6. ASSIGNMENT AND LICENSE OF PATENTS. Seller shall provide to Buyer at
Closing
(a) an Assignment of those patents of Seller relating solely to
ophthalmic devices and/or methods, as listed in Exhibit "B", attached hereto.
(b) a world-wide, irrevocable, transferable, Exclusive License (with
right to sublicense) under the patents listed in Exhibit "C" attached hereto,
limited solely to the ophthalmic field, to make, have made, use, offer for sale,
sell, and import ophthalmic products or ophthalmic services.

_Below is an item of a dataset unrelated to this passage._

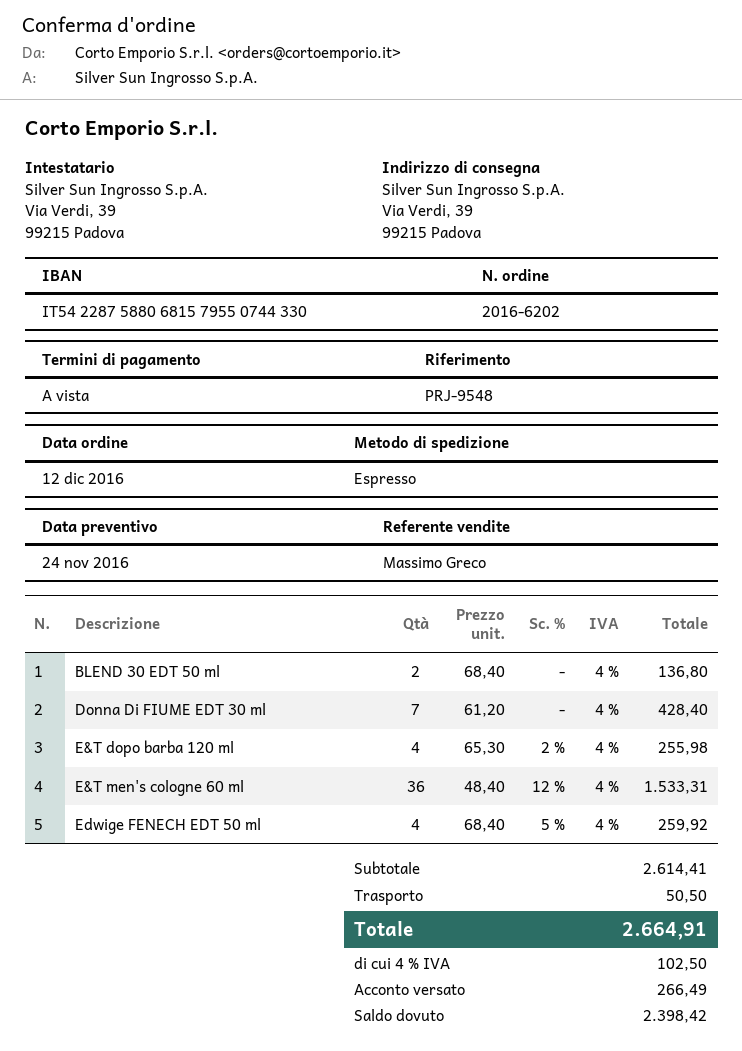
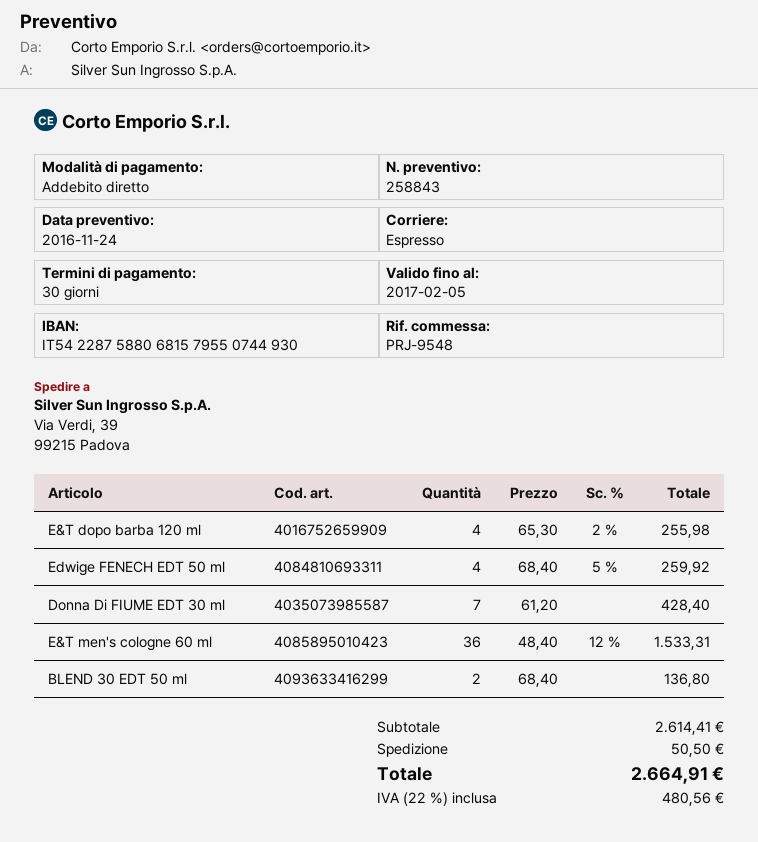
payment terms: on receipt -> 30 days
bank account: IT5422875880681579550744330 -> IT5422875880681579550744930
tax: 4% = 102.50 -> 22% = 480.56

The above Assignment and Exclusive License shall be in the form and on
the conditions set forth in Exhibit "D", attached hereto, entitled Patent
Assignment and License Agreement"
7. BANKRUPTCY COURT APPROVAL. Seller agrees that upon execution of this
Agreement by the parties hereto, Seller shall prepare and file a motion with the
Bankruptcy Court seeking, approval of this Agreement, including the following
terms and conditions relating to the submission of bids ("Overbids") for the
Assets to be sold hereunder:
(a) Only persons or entities that comply with the following procedures
will be deemed qualified bidders ("Qualified Bidders") at the hearing on the
motion for approval of the sale of the Acquired Assets contemplated herein (the
"Sale Hearing"). Buyer shall be deemed a Qualified Bidder at the Sale Hearing.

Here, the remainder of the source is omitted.